As a working 47 year old I was used to feeling exhausted and fairly crappy.
Presenting with bloating, I was poked and prodded and told categorically that ‘the one thing it isn't is fluid’ by my GP. I persisted and was lucky to get a young locum who put two and two together and ordered a CA125 test which proved to be over 3000 and set the alarm bells ringing.
I had interval debulking and post-op, I participated in the PETROC trial at Mount Vernon because I think one should do trials when accessible, to move research forward, and having read about the better results they were getting in the US with intraperitoneal (IP) chemotherapy, I wanted to see if I could get that. I was randomised into the IP trial which was horrendously uncomfortable. I got the cisplatin option which meant long, slow infusions and a lot of hydration, and involved being physically tipped around to slosh the chemicals around my middle.

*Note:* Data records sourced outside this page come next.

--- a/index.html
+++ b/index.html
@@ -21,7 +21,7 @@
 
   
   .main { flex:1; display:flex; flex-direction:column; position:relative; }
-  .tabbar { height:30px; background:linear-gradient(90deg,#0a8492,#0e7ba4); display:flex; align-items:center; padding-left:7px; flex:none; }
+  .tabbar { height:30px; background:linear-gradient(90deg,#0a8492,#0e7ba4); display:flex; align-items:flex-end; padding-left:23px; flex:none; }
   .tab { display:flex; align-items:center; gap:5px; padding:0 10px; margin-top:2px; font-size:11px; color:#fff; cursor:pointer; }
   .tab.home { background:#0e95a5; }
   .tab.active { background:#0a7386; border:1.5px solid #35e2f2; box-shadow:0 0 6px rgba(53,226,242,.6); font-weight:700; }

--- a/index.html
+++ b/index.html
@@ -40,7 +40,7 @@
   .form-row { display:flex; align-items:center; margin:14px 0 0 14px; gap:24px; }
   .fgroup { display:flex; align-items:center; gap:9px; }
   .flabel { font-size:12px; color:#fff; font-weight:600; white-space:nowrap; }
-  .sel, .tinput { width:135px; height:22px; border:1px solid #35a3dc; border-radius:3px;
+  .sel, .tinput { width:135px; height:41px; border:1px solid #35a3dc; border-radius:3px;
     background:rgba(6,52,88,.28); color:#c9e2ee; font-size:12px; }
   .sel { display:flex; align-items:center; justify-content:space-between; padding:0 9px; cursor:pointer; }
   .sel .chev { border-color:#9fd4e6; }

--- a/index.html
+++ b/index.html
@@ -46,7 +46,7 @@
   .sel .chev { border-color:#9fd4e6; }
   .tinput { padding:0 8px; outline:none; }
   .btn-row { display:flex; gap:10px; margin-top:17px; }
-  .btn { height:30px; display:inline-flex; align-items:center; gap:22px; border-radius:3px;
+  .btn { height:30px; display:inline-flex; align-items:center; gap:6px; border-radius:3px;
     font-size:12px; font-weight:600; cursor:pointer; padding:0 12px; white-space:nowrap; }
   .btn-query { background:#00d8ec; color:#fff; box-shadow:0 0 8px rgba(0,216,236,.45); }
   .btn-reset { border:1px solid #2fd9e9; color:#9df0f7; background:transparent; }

However, post-chemo scan at New Year 2012 there was no longer any sign of lymph node involvement and NED (no evidence of disease). In my view, this was purely down to the IP delivery. I'm now well and living life as if it's never coming back. While, obviously, constantly worrying that it will.
I worked throughout, running my PR business and writing technical white papers and proposals from my armchair. I've been left with a grab bag of minor complaints which seem to be due to chemotherapy - a bit of neuropathy still, aching joints and continuing sleeplessness, to add to the galloping menopause (which I'd forgotten would happen – lovely surprise). I am still working around the clock and keeping my fingers crossed that my normal working life won't mask anything nasty going on, in future.
It’s so important for women to be aware of the symptoms of ovarian cancer, and to recognise when something is wrong with their own body, which is why I wanted to tell my story this Ovarian Cancer Awareness Month.